Gen. Kevin P. Chilton addresses the challenges of 21st century warfare during the 2009 Air Force Association Global Warfare Symposium Nov. 19, 2009, in Los Angeles. Senior leaders addressed such issues as space, cyberspace and deterrence to Airmen, civilians and industry partners. General Chilton is the commander of U.S. Strategic Command. (U.S Air Force photo/Tech. Sgt. Amaani Lyle)
LOS ANGELES (AFNS) -- Air Force senior leaders discussed the service's priorities, capabilities and vision in space, cyberspace and strategic deterrence at the 2009 Air Force Association Global Warfare Symposium here Nov. 19.
Gen. Kevin P. Chilton, Lt. Gen. Frank G. Klotz and Maj. Gen. Richard E. Webber, respective commanders of U.S. Strategic Command, Air Force Global Strike Command and 24th Air Force, each addressed hundreds of symposium attendees: Airmen, civilians, industry partners and other servicemembers stationed in the U.S and abroad.
The topics created an overall composite of the deliberate steps the service is taking to provide worldwide support to the joint warfighter in a 21st century battle space.
Strategic deterrence, situational awareness
Space, cyberspace and deterrence were what General Chilton described as the three main lines of operations in modern warfare. Within these lines of operation, he stressed a focus on international intelligence and situational awareness, modeling and simulation tools to conduct training, system development and exercises and finally, a more robust position to sustain constellation or Global Positioning System programs.
Given today's globally wired society and subsequent range of national and global security threats, General Chilton said his vision for meeting the challenges of 21st century warfighting domains are best met with a change in the culture of networks, more defensive network conduct and an improvement in capabilities.
"We are compelled to improve our situational awareness and develop a clearly understood concept of operations," General Chilton said.
He added that the ability to control and synchronize military operations on a global scale not only complements the way the joint command fights, but changed the way it fights.

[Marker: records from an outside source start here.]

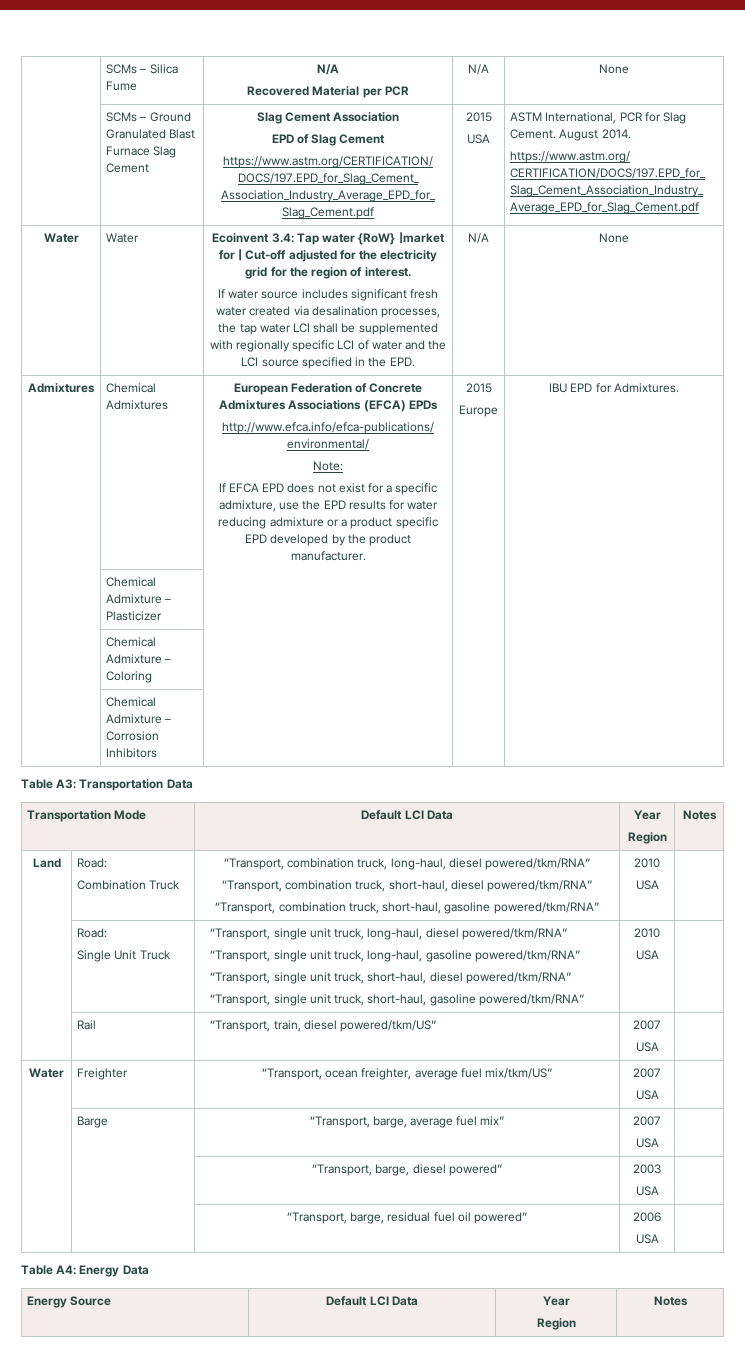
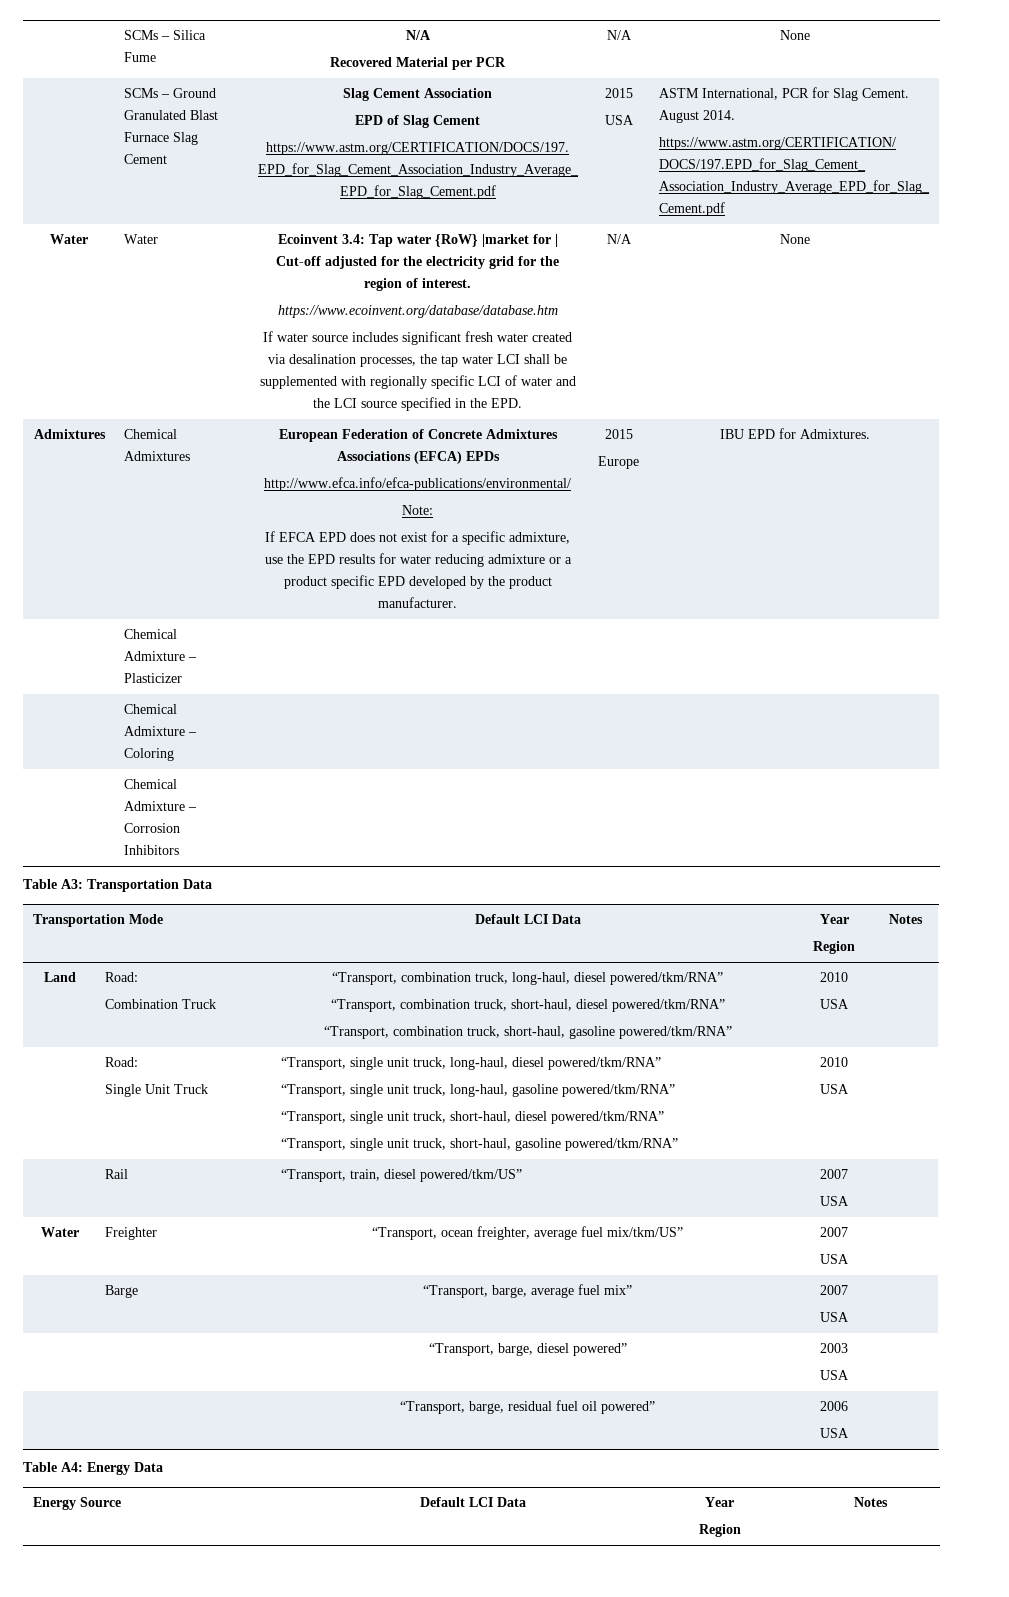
+ https://www.ecoinvent.org/database/database.htm

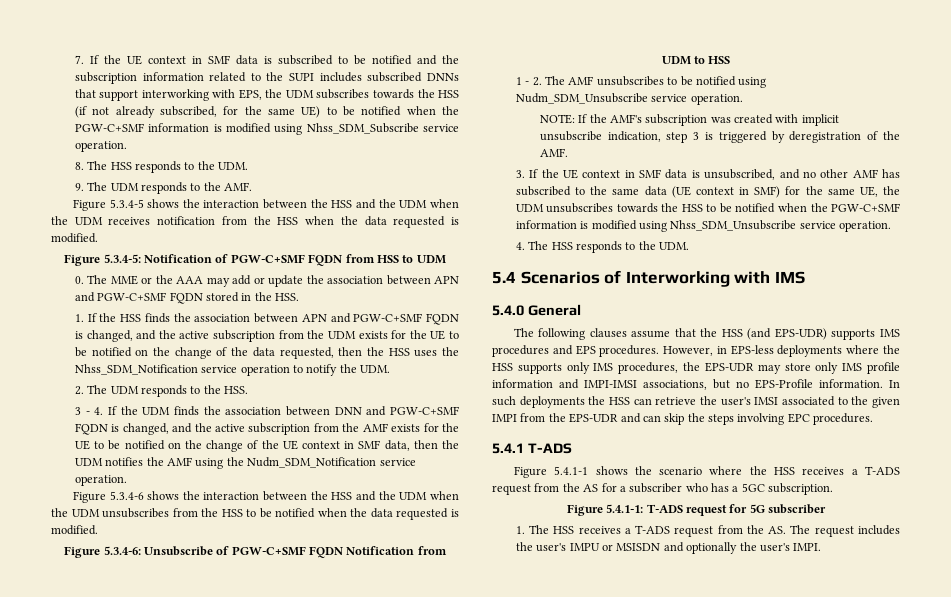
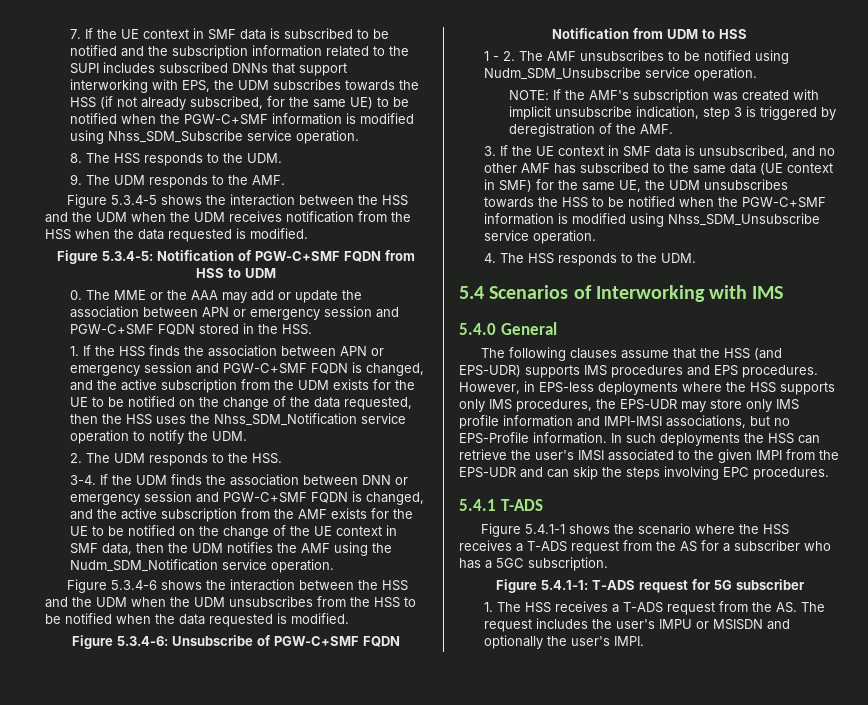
- 0. The MME or the AAA may add or update the association between APN and PGW-C+SMF FQDN stored in the HSS.
+ 0. The MME or the AAA may add or update the association between APN or emergency session and PGW-C+SMF FQDN stored in the HSS.
- 1. If the HSS finds the association between APN and PGW-C+SMF FQDN is changed, and the active subscription from the UDM exists for the UE to be notified on the change of the data requested, then the HSS uses the Nhss_SDM_Notification service operation to notify the UDM.
+ 1. If the HSS finds the association between APN or emergency session and PGW-C+SMF FQDN is changed, and the active subscription from the UDM exists for the UE to be notified on the change of the data requested, then the HSS uses the Nhss_SDM_Notification service operation to notify the UDM.
- 3 - 4. If the UDM finds the association between DNN and PGW-C+SMF FQDN is changed, and the active subscription from the AMF exists for the UE to be notified on the change of the UE context in SMF data, then the UDM notifies the AMF using the Nudm_SDM_Notification service operation.
+ 3-4. If the UDM finds the association between DNN or emergency session and PGW-C+SMF FQDN is changed, and the active subscription from the AMF exists for the UE to be notified on the change of the UE context in SMF data, then the UDM notifies the AMF using the Nudm_SDM_Notification service operation.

"Our strategic, space and cyber assets are part of a tremendous joint force and the men and women behind them add to the success of the command," the general said.
The latest milestone for Air Force Global Strike Command will occur Dec. 1, when it will formally assume command and responsibility for 20th Air Force and its three missile wings at F.E. Warren Air Force Base, Wyo. , Malmstrom AFB, Mont. , and Minot AFB, S.D. , to include the 576th Flight Test Squadron at Vandenberg AFB, Calif. , General Klotz said.
He also offered new insight into the Air Force's roadmap to strengthen its stewardship of more than two-thirds of the nation's strategic nuclear triad -- intercontinental ballistic missiles, long-range bombers and sea-launched ballistic missiles -- and refocus efforts on the nuclear enterprise.
"Both the ICBM and the bomber legs of the nuclear triad remain essential and indispensable components of our nation's armed forces," General Klotz said. "Each makes important and unique contributions to the security of our nation and that of our allies and friends. "
He continued that ICBM force is primed for a $7 billion multiyear program to refurbish or modernize the Minuteman III, as well as acquire an advanced ultra extremely high frequency satellite communications system that will ensure connectivity with national leadership.
"These measures will not only extend the service life of the missile system, but also enhance its maintainability and reduce the cost of ownership," General Klotz said.
Air Force Global Strike Command, in partnership with Air Force Materiel Command and the Air Force Nuclear Weapons Center, will fortify security, inspections and upgrades to ensure the sustainment of the Minuteman force to the year 2020, General Klotz added.
As cyberspace continues to be an easily contested and accessible domain, General Webber noted that the shift in cyber culture must include the cyber wingman philosophy that emphasizes guiding principles of situational awareness that Airmen must follow to secure cyberspace.
"Cyberspace isn't a mission, but a place where operations are conducted . . . and it's about assuring the mission, not about assuring the network," General Webber said. "How do you fight your way through an attack so you can support that mission even while you're fighting to keep a network operational in support of that mission?"
The general said plans to sustain mission assurance include a strengthened partnership with U.S. Cyber Command at Fort Meade, Md. , a more prominent Guard and Reserve role and the development of relationships with component numbered air forces.
The general noted that cyberspace is critical to the U.S. military's asymmetric advantage and outlined several distinguishing characteristics of the domain.
"We're in a world in the cyber domain where the price of entry into the cyber battlefield is extremely low," General Webber said. "The pace of change is a challenge, rapid and interestingly, is not pushed by the military, but by the civilian sector.
Each of the speakers seemed confident in the Air Force's ability to meet the challenges of modern mission requirements, citing the service as a dependable joint and coalition partner with an ever-expanding role across the full spectrum of conflict in air, space and cyberspace.